5. Workout your coping skills. Mental strength is all about recognizing what you can’t control, and focusing on what you can. Practice this by making a list of everything stressing you out and then separating it into two categories: things you can do something about, and things you just have to accept. You can’t make your bills magically disappear, but you can start saving today by heading to the grocery and loading up on affordable ingredients. No matter how overwhelming a problem may seem, there’s always some small thing you can be doing about it.
6. Use jealousy to your advantage. Rather than dwelling on why your friends seem more successful or fit than you, think of them as a valuable resource. Pay close attention to how they work, what their habits are, how they respond to challenges.

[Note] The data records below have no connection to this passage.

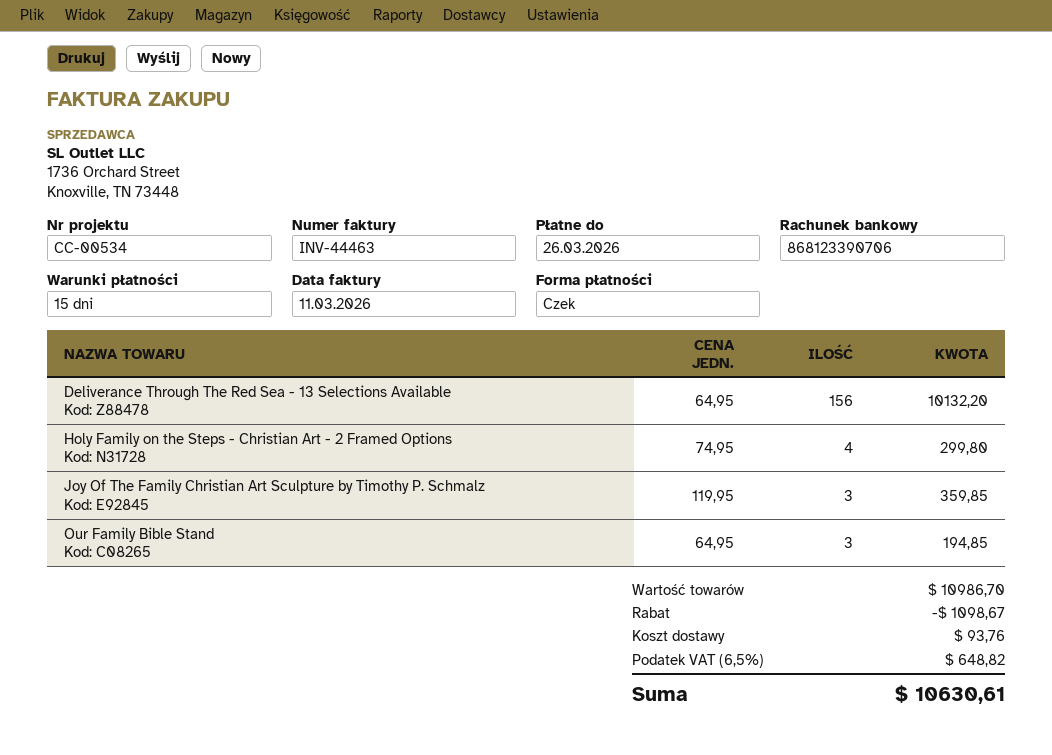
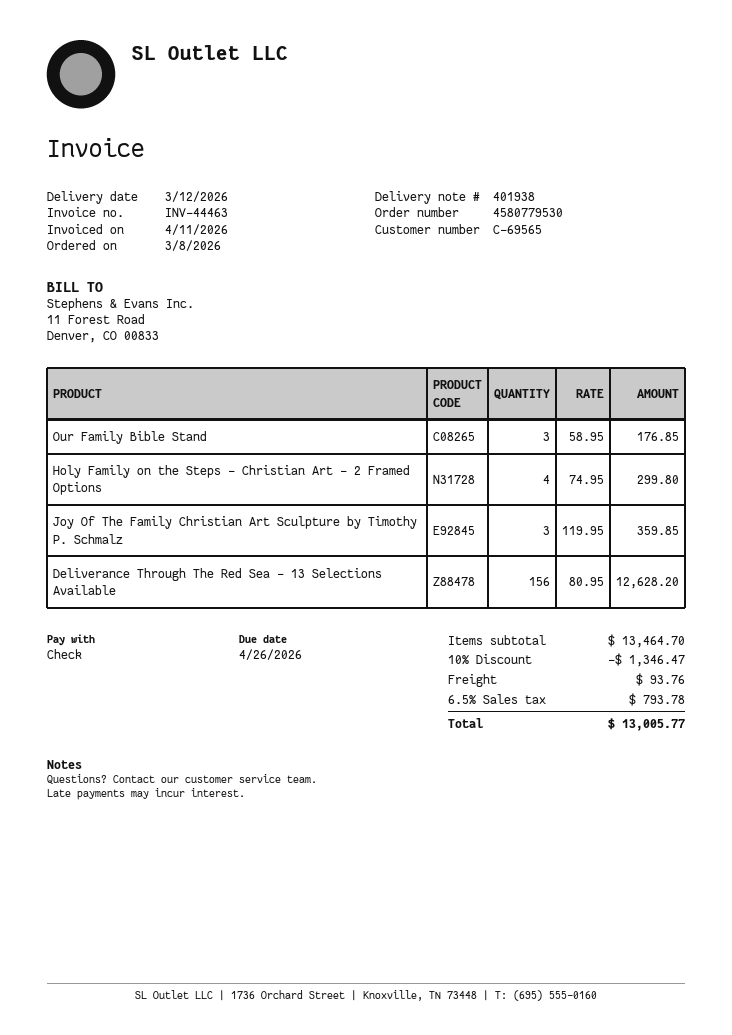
invoice date: 2026-03-11 -> 2026-04-11
due date: 2026-03-26 -> 2026-04-26
Deliverance Through The Red Sea - 13 Selections Available: 156 x 64.95 = 10132.20 -> 156 x 80.95 = 12628.20
Our Family Bible Stand: 3 x 64.95 = 194.85 -> 3 x 58.95 = 176.85
subtotal: 10986.70 -> 13464.70
discount: 1098.67 -> 1346.47
tax: 6.5% = 648.82 -> 6.5% = 793.78
total: 10630.61 -> 13005.77

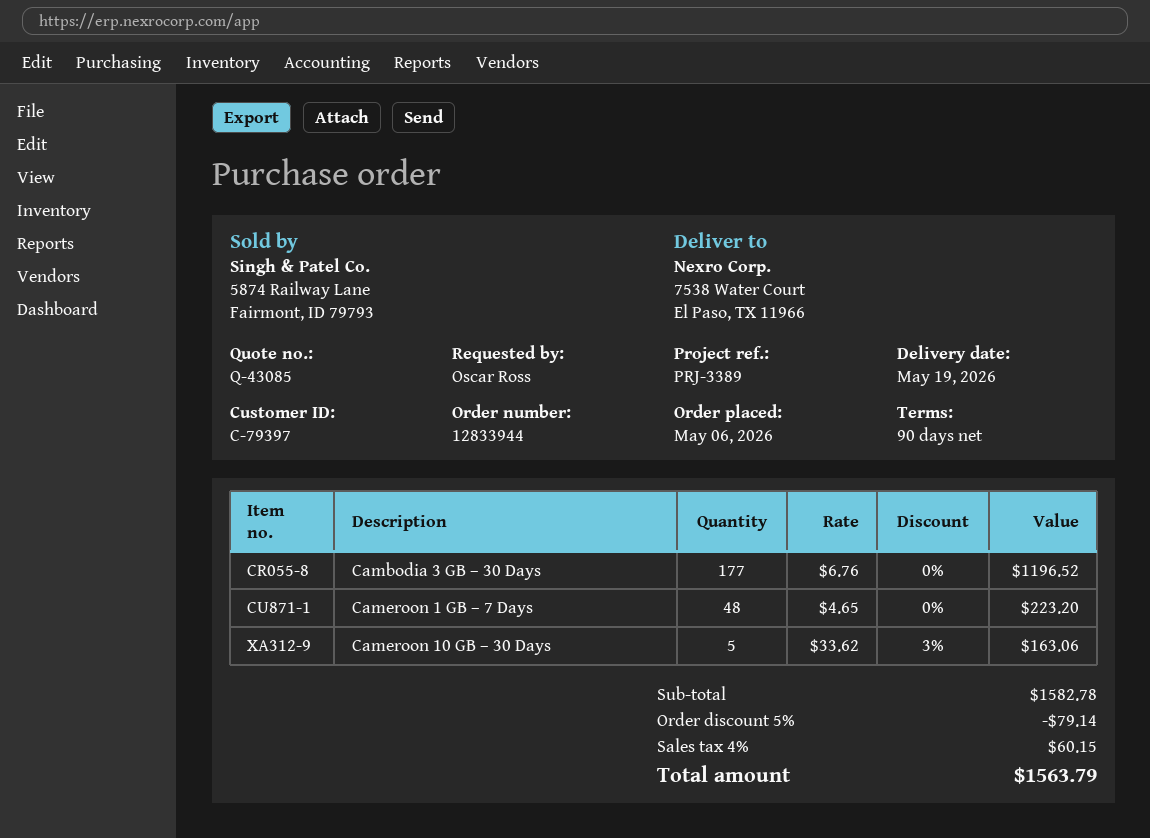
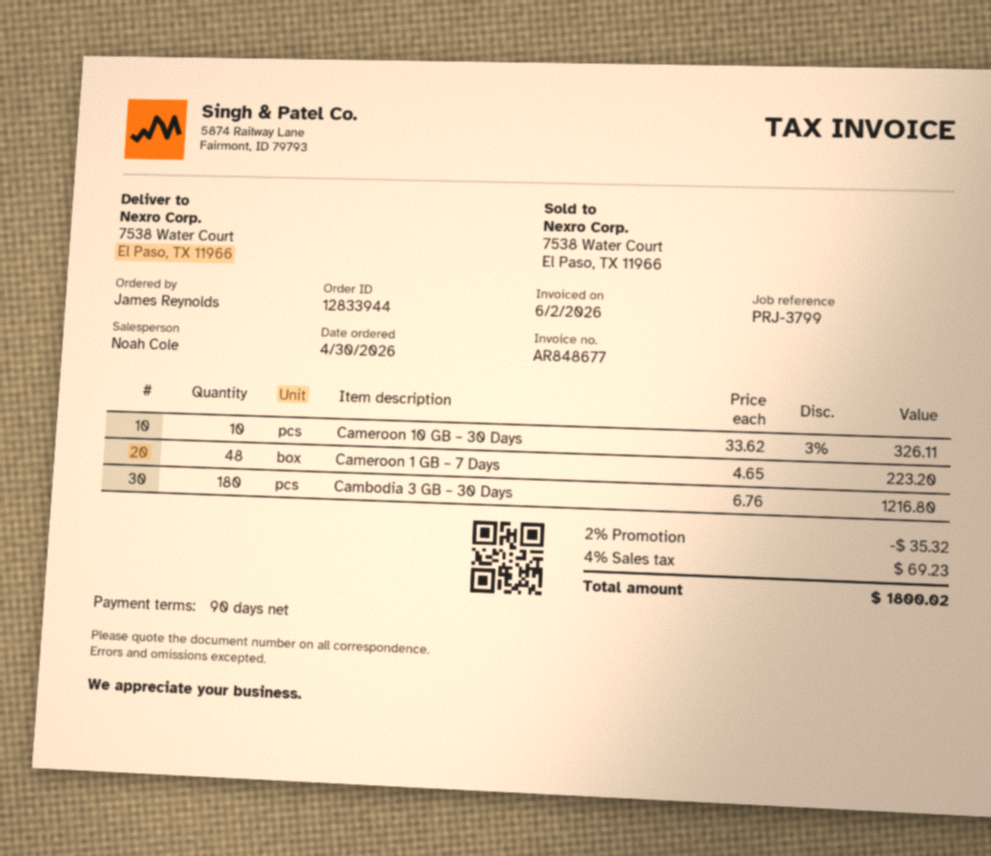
order date: 2026-05-06 -> 2026-04-30
reference: PRJ-3389 -> PRJ-3799
ordered by: Oscar Ross -> James Reynolds
Cambodia 3 GB – 30 Days: 177 x 6.76 = 1196.52 -> 180 x 6.76 = 1216.80
Cameroon 10 GB – 30 Days: 5 x 33.62 - 3% = 163.06 -> 10 x 33.62 - 3% = 326.11
discount: 5% = 79.14 -> 2% = 35.32
tax: 4% = 60.15 -> 4% = 69.23
total: 1563.79 -> 1800.02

7. Keep track of how much you walk. Even people who regularly exercise face serious health risks if they spend the majority of their lives sitting down. Many people say 10,000 steps (about five miles) is a healthy target, but a sedentary lifestyle (ie. a desk job) can easily result in less than 3,000 steps/day. Luckily there are a number of devices and health apps now that allow you to see how many steps you’ve taken in a given day, making it feel almost like a game.
8. Move around at least once every few hours. Even if you’ve committed to exercising or walking more, it can be hard to find time to do it. One trick is to make it part of your social time, like meeting a friend for coffee and then taking a walk while you catch up, rather than sitting at the café (where you know you’ll be tempted to order scones, anyway).
9. Purposely inconvenience yourself. Yet another trick for walking more: lengthen your usual routes. Park a few blocks away from where you’re going. Walk past a few train stops before getting on. Take the stairs instead of the elevator. Maybe even walk ten blocks to the drugstore rather than jumping in your car. It all adds up.
10. Stretch your vocabulary. By reading books that challenge you and making a point of looking up the words you don’t know, you can make sure you’re in the habit of constantly learning.
11. Focus on your sense of purpose and identity. When FBI agents are training, they’re not just trying to look better or impress future romantic partners–they’re trying to be stronger so that they can protect others and fight for causes they believe in. The more you think about why you do what you do, the stronger your willpower to succeed in it will be.